We now turn to the merits of the appeal.


 When a trial court finds a party has failed to comply with proper discovery requests, has failed to obey discovery orders, or has otherwise abused the discovery process, the court is authorized to impose a sanction that is just under the circumstances.  Tex.R. Civ. P. 215;  In re Ford Motor Co., 988 S.W.2d 714, 718 (Tex.1998).   When determining whether a sanction is just, a court first considers whether there is a reasonable relationship between the abusive conduct and the sanction imposed.  TransAmerican Natural Gas Corp. v. Powell, 811 S.W.2d 913, 917 (Tex.1991) (stating “the sanctions the trial court imposes must relate directly to the abuse found”);  Hanley v. Hanley, 813 S.W.2d 511, 522-23 (Tex.App.-Dallas 1991, no writ) (award of attorney's fees in excess of what is reasonable and not related to harm suffered as result of discovery abuse is unjust and not authorized by rule 215).   Second, a court considers whether the sanction is excessive.   TransAmerican Natural Gas Corp., 811 S.W.2d at 917;  Hanley, 813 S.W.2d at 522-23.

 We review a trial court's ruling on a motion for sanctions for abuse of discretion.  Law Offices of Windle Turley, P.C. v. French, 164 S.W.3d 487, 490 (Tex.App.-Dallas 2005, no pet.).   A trial court abuses its discretion if it acted without reference to any guiding rules and principles to the extent the act was arbitrary or unreasonable.   See Downer v. Aquamarine Operators, Inc., 701 S.W.2d 238, 241-42 (Tex.1985).   We review the entire record to determine whether the imposition of sanctions constitutes an abuse of discretion.  Law Offices of Windle Turley, P.C., 164 S.W.3d at 490-91.   We may not substitute our judgment for that of the trial court.  Id. at 491.
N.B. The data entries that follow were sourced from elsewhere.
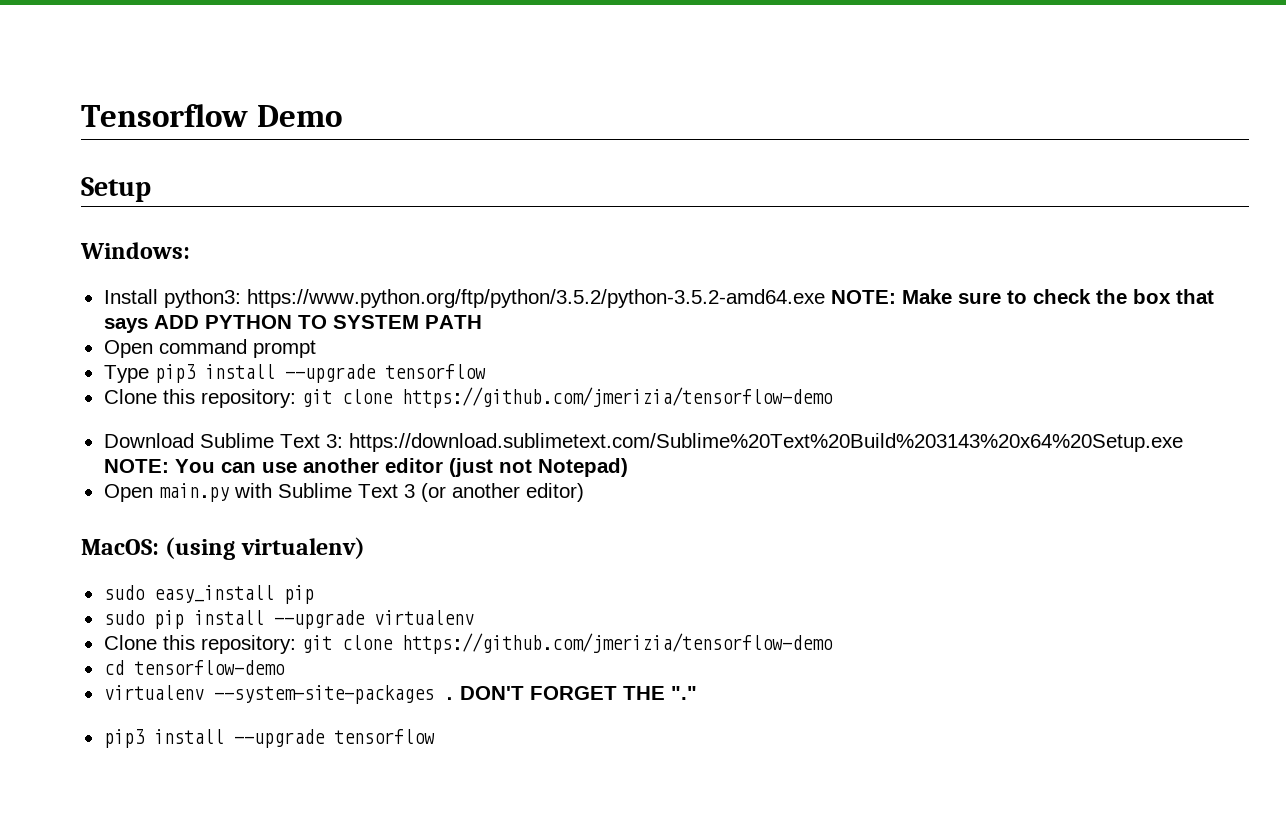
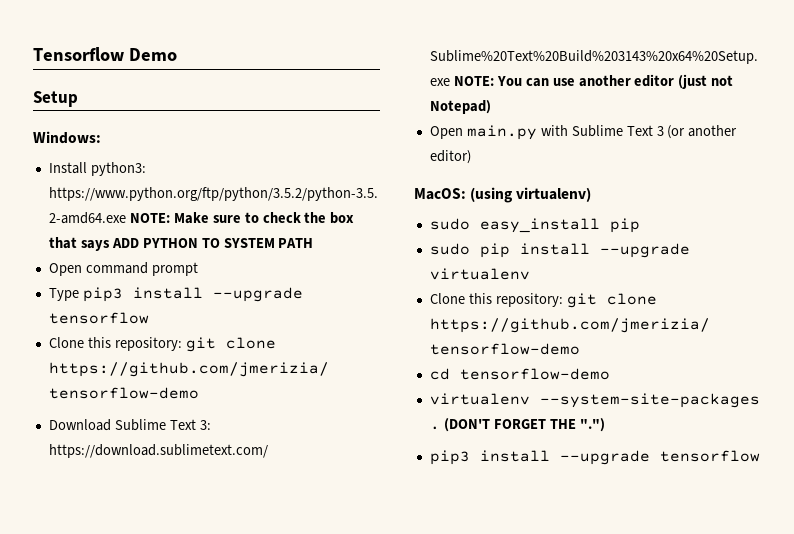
- DON'T FORGET THE "."
+ (DON'T FORGET THE ".")

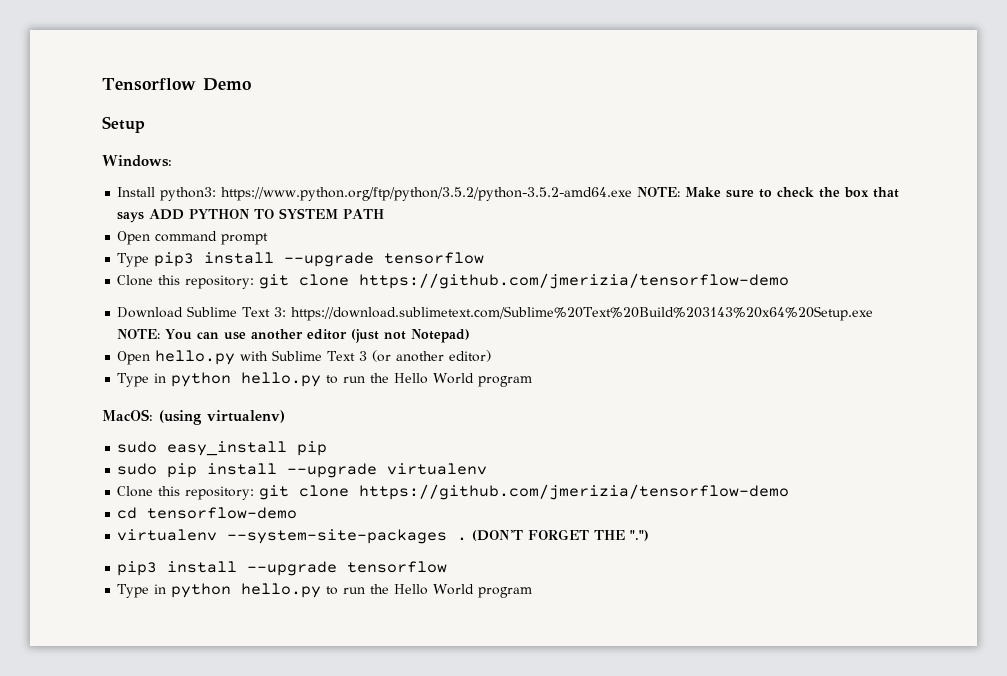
- Open main.py with Sublime Text 3 (or another editor)
+ Open hello.py with Sublime Text 3 (or another editor)
+ Type in python hello.py to run the Hello World program
  (DON'T FORGET THE ".")
  pip3 install --upgrade tensorflow
+ Type in python hello.py to run the Hello World program

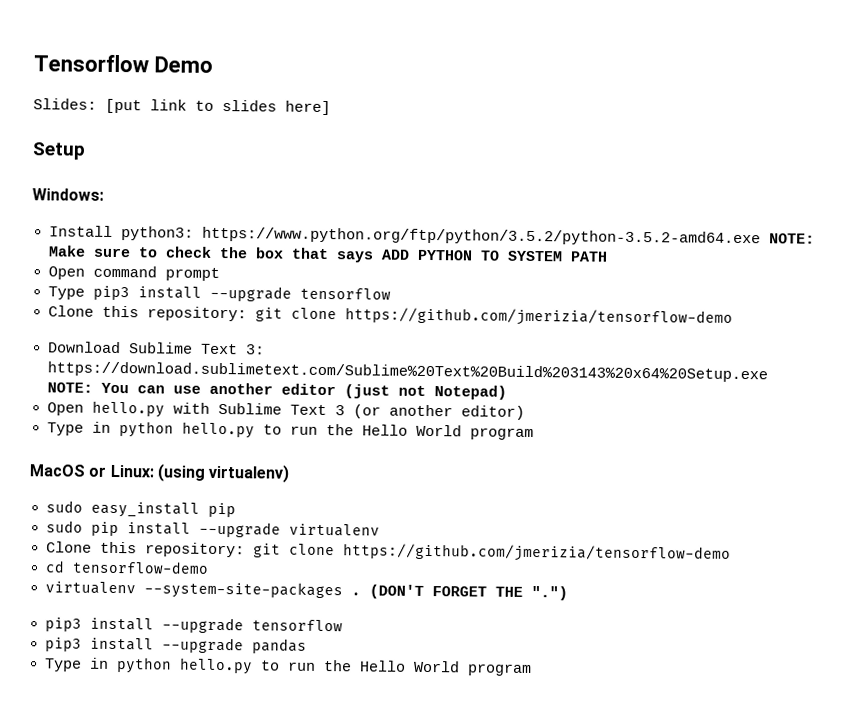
+ Slides: [put link to slides here]
- MacOS: (using virtualenv)
+ MacOS or Linux: (using virtualenv)
+ pip3 install --upgrade pandas

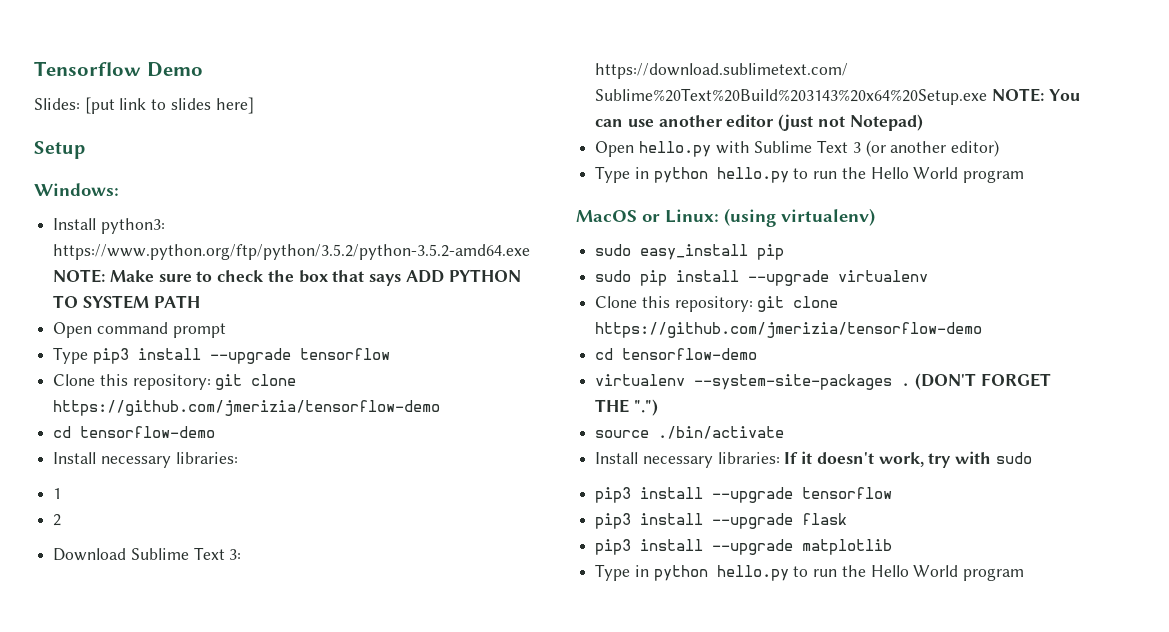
  Type pip3 install --upgrade tensorflow
  Clone this repository: git clone https://github.com/jmerizia/tensorflow-demo
+ cd tensorflow-demo
+ Install necessary libraries:
+ 1
+ 2
+ source ./bin/activate
+ Install necessary libraries: If it doesn't work, try with sudo
- pip3 install --upgrade pandas
+ pip3 install --upgrade flask
+ pip3 install --upgrade matplotlib

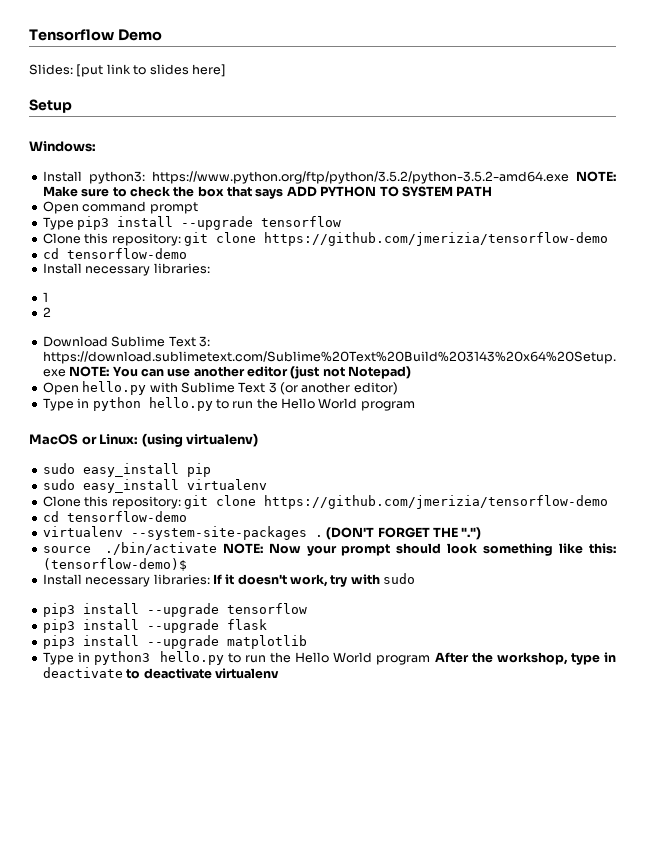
- sudo pip install --upgrade virtualenv
+ sudo easy_install virtualenv
- source ./bin/activate
+ source ./bin/activate NOTE: Now your prompt should look something like this: (tensorflow-demo)$
  pip3 install --upgrade matplotlib
- Type in python hello.py to run the Hello World program
+ Type in python3 hello.py to run the Hello World program After the workshop, type in deactivate to deactivate virtualenv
Appellants assert the trial court's sanction was based on the failure of their attorney to specify in writing his objections to Christian's proposed order, and that there is no evidence the trial court had ordered such a response in writing.   They assert that, absent such an obligation, there is no basis for imposing a sanction under rule 215.   Appellants also argue there is no evidence to support the amount of the sanction.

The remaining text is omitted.